▶ **WHAT TO PRODUCE**:
Give back the whole listing exactly as it is written.

_ _ _ _ _ _ _

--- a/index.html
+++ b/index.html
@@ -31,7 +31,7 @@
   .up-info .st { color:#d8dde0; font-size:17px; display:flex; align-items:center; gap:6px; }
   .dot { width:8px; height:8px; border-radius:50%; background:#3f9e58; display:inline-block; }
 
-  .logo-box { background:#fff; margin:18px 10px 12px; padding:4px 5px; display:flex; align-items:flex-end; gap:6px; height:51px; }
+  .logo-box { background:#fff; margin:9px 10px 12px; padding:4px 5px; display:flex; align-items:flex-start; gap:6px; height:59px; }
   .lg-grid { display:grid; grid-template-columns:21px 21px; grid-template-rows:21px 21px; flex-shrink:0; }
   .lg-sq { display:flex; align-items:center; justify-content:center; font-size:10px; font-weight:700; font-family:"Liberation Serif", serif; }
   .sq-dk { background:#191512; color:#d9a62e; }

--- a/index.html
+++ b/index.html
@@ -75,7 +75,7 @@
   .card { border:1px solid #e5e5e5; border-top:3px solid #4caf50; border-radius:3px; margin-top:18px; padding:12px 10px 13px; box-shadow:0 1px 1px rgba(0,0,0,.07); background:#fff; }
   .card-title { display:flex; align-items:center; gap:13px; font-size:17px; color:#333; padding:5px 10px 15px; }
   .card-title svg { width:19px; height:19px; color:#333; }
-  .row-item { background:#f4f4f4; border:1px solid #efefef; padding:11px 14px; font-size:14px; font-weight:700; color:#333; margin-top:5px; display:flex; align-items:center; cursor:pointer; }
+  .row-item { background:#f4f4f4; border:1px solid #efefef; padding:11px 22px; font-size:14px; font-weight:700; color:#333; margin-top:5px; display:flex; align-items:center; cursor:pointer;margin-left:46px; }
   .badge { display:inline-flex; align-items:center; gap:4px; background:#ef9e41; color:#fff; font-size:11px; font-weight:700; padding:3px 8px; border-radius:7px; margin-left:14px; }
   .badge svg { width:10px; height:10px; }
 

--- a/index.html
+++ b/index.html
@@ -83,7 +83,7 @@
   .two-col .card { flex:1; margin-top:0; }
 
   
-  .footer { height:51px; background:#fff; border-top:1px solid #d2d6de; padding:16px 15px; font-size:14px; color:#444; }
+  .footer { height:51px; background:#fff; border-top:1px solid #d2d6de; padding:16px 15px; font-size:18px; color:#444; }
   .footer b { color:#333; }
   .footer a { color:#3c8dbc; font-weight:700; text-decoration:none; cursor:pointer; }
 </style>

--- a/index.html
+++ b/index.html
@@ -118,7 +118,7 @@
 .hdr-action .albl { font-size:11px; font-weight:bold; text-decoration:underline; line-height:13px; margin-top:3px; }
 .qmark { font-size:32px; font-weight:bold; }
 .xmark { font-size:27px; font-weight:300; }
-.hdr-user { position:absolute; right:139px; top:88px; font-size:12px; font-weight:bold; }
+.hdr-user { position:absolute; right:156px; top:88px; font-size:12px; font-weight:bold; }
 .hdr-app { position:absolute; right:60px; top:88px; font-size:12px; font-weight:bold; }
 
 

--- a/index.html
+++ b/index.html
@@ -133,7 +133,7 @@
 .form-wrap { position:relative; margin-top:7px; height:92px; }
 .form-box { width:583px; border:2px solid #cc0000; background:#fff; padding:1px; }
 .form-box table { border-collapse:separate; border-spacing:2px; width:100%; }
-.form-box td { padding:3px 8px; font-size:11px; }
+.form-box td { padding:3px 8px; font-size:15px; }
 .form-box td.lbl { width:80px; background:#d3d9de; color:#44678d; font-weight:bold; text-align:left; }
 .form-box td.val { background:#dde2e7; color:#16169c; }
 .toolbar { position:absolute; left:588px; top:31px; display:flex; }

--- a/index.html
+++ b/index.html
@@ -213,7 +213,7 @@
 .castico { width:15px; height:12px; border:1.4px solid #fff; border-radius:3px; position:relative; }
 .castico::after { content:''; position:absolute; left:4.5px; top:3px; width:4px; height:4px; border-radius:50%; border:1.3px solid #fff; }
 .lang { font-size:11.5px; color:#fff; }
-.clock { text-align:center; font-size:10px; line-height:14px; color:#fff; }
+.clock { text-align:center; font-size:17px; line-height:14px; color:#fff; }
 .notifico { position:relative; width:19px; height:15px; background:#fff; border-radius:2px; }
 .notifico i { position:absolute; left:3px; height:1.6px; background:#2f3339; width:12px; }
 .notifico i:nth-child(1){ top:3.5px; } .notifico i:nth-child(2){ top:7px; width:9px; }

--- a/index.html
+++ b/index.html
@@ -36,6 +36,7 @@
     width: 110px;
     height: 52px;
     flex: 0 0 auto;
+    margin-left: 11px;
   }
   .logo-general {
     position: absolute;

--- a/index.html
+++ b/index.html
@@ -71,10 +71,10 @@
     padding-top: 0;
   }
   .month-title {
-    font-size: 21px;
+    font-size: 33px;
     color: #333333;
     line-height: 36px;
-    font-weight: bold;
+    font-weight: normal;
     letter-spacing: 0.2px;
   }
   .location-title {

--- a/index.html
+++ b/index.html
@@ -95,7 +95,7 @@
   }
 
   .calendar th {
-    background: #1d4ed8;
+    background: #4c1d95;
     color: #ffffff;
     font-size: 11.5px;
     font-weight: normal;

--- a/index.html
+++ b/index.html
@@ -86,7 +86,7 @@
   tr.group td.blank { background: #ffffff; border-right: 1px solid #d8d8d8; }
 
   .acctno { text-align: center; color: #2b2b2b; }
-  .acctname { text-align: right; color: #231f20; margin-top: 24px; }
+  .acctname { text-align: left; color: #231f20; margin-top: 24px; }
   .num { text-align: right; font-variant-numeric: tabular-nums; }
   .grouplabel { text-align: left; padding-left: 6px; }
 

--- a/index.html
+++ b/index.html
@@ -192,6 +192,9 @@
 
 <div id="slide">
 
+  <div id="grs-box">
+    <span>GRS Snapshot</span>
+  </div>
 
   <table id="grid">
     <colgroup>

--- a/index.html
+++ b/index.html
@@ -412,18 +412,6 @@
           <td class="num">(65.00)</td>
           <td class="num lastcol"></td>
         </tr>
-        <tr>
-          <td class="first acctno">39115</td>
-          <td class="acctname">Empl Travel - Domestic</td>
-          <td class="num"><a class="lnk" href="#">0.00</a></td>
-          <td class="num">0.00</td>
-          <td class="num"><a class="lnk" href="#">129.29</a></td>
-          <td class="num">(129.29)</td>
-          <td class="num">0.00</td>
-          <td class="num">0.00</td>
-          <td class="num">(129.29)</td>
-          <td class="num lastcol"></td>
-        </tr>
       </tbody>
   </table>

_ _ _ _ _ _ _

▶ **EXERCISE RESPONSE**:
--- a/index.html
+++ b/index.html
@@ -31,7 +31,7 @@
   .up-info .st { color:#d8dde0; font-size:17px; display:flex; align-items:center; gap:6px; }
   .dot { width:8px; height:8px; border-radius:50%; background:#3f9e58; display:inline-block; }
 
-  .logo-box { background:#fff; margin:18px 10px 12px; padding:4px 5px; display:flex; align-items:flex-end; gap:6px; height:51px; }
+  .logo-box { background:#fff; margin:9px 10px 12px; padding:4px 5px; display:flex; align-items:flex-start; gap:6px; height:59px; }
   .lg-grid { display:grid; grid-template-columns:21px 21px; grid-template-rows:21px 21px; flex-shrink:0; }
   .lg-sq { display:flex; align-items:center; justify-content:center; font-size:10px; font-weight:700; font-family:"Liberation Serif", serif; }
   .sq-dk { background:#191512; color:#d9a62e; }

--- a/index.html
+++ b/index.html
@@ -75,7 +75,7 @@
   .card { border:1px solid #e5e5e5; border-top:3px solid #4caf50; border-radius:3px; margin-top:18px; padding:12px 10px 13px; box-shadow:0 1px 1px rgba(0,0,0,.07); background:#fff; }
   .card-title { display:flex; align-items:center; gap:13px; font-size:17px; color:#333; padding:5px 10px 15px; }
   .card-title svg { width:19px; height:19px; color:#333; }
-  .row-item { background:#f4f4f4; border:1px solid #efefef; padding:11px 14px; font-size:14px; font-weight:700; color:#333; margin-top:5px; display:flex; align-items:center; cursor:pointer; }
+  .row-item { background:#f4f4f4; border:1px solid #efefef; padding:11px 22px; font-size:14px; font-weight:700; color:#333; margin-top:5px; display:flex; align-items:center; cursor:pointer;margin-left:46px; }
   .badge { display:inline-flex; align-items:center; gap:4px; background:#ef9e41; color:#fff; font-size:11px; font-weight:700; padding:3px 8px; border-radius:7px; margin-left:14px; }
   .badge svg { width:10px; height:10px; }
 

--- a/index.html
+++ b/index.html
@@ -83,7 +83,7 @@
   .two-col .card { flex:1; margin-top:0; }
 
   
-  .footer { height:51px; background:#fff; border-top:1px solid #d2d6de; padding:16px 15px; font-size:14px; color:#444; }
+  .footer { height:51px; background:#fff; border-top:1px solid #d2d6de; padding:16px 15px; font-size:18px; color:#444; }
   .footer b { color:#333; }
   .footer a { color:#3c8dbc; font-weight:700; text-decoration:none; cursor:pointer; }
 </style>

--- a/index.html
+++ b/index.html
@@ -118,7 +118,7 @@
 .hdr-action .albl { font-size:11px; font-weight:bold; text-decoration:underline; line-height:13px; margin-top:3px; }
 .qmark { font-size:32px; font-weight:bold; }
 .xmark { font-size:27px; font-weight:300; }
-.hdr-user { position:absolute; right:139px; top:88px; font-size:12px; font-weight:bold; }
+.hdr-user { position:absolute; right:156px; top:88px; font-size:12px; font-weight:bold; }
 .hdr-app { position:absolute; right:60px; top:88px; font-size:12px; font-weight:bold; }
 
 

--- a/index.html
+++ b/index.html
@@ -133,7 +133,7 @@
 .form-wrap { position:relative; margin-top:7px; height:92px; }
 .form-box { width:583px; border:2px solid #cc0000; background:#fff; padding:1px; }
 .form-box table { border-collapse:separate; border-spacing:2px; width:100%; }
-.form-box td { padding:3px 8px; font-size:11px; }
+.form-box td { padding:3px 8px; font-size:15px; }
 .form-box td.lbl { width:80px; background:#d3d9de; color:#44678d; font-weight:bold; text-align:left; }
 .form-box td.val { background:#dde2e7; color:#16169c; }
 .toolbar { position:absolute; left:588px; top:31px; display:flex; }

--- a/index.html
+++ b/index.html
@@ -213,7 +213,7 @@
 .castico { width:15px; height:12px; border:1.4px solid #fff; border-radius:3px; position:relative; }
 .castico::after { content:''; position:absolute; left:4.5px; top:3px; width:4px; height:4px; border-radius:50%; border:1.3px solid #fff; }
 .lang { font-size:11.5px; color:#fff; }
-.clock { text-align:center; font-size:10px; line-height:14px; color:#fff; }
+.clock { text-align:center; font-size:17px; line-height:14px; color:#fff; }
 .notifico { position:relative; width:19px; height:15px; background:#fff; border-radius:2px; }
 .notifico i { position:absolute; left:3px; height:1.6px; background:#2f3339; width:12px; }
 .notifico i:nth-child(1){ top:3.5px; } .notifico i:nth-child(2){ top:7px; width:9px; }

--- a/index.html
+++ b/index.html
@@ -36,6 +36,7 @@
     width: 110px;
     height: 52px;
     flex: 0 0 auto;
+    margin-left: 11px;
   }
   .logo-general {
     position: absolute;

--- a/index.html
+++ b/index.html
@@ -71,10 +71,10 @@
     padding-top: 0;
   }
   .month-title {
-    font-size: 21px;
+    font-size: 33px;
     color: #333333;
     line-height: 36px;
-    font-weight: bold;
+    font-weight: normal;
     letter-spacing: 0.2px;
   }
   .location-title {

--- a/index.html
+++ b/index.html
@@ -95,7 +95,7 @@
   }
 
   .calendar th {
-    background: #1d4ed8;
+    background: #4c1d95;
     color: #ffffff;
     font-size: 11.5px;
     font-weight: normal;

--- a/index.html
+++ b/index.html
@@ -86,7 +86,7 @@
   tr.group td.blank { background: #ffffff; border-right: 1px solid #d8d8d8; }
 
   .acctno { text-align: center; color: #2b2b2b; }
-  .acctname { text-align: right; color: #231f20; margin-top: 24px; }
+  .acctname { text-align: left; color: #231f20; margin-top: 24px; }
   .num { text-align: right; font-variant-numeric: tabular-nums; }
   .grouplabel { text-align: left; padding-left: 6px; }
 

--- a/index.html
+++ b/index.html
@@ -192,6 +192,9 @@
 
 <div id="slide">
 
+  <div id="grs-box">
+    <span>GRS Snapshot</span>
+  </div>
 
   <table id="grid">
     <colgroup>

--- a/index.html
+++ b/index.html
@@ -412,18 +412,6 @@
           <td class="num">(65.00)</td>
           <td class="num lastcol"></td>
         </tr>
-        <tr>
-          <td class="first acctno">39115</td>
-          <td class="acctname">Empl Travel - Domestic</td>
-          <td class="num"><a class="lnk" href="#">0.00</a></td>
-          <td class="num">0.00</td>
-          <td class="num"><a class="lnk" href="#">129.29</a></td>
-          <td class="num">(129.29)</td>
-          <td class="num">0.00</td>
-          <td class="num">0.00</td>
-          <td class="num">(129.29)</td>
-          <td class="num lastcol"></td>
-        </tr>
       </tbody>
   </table>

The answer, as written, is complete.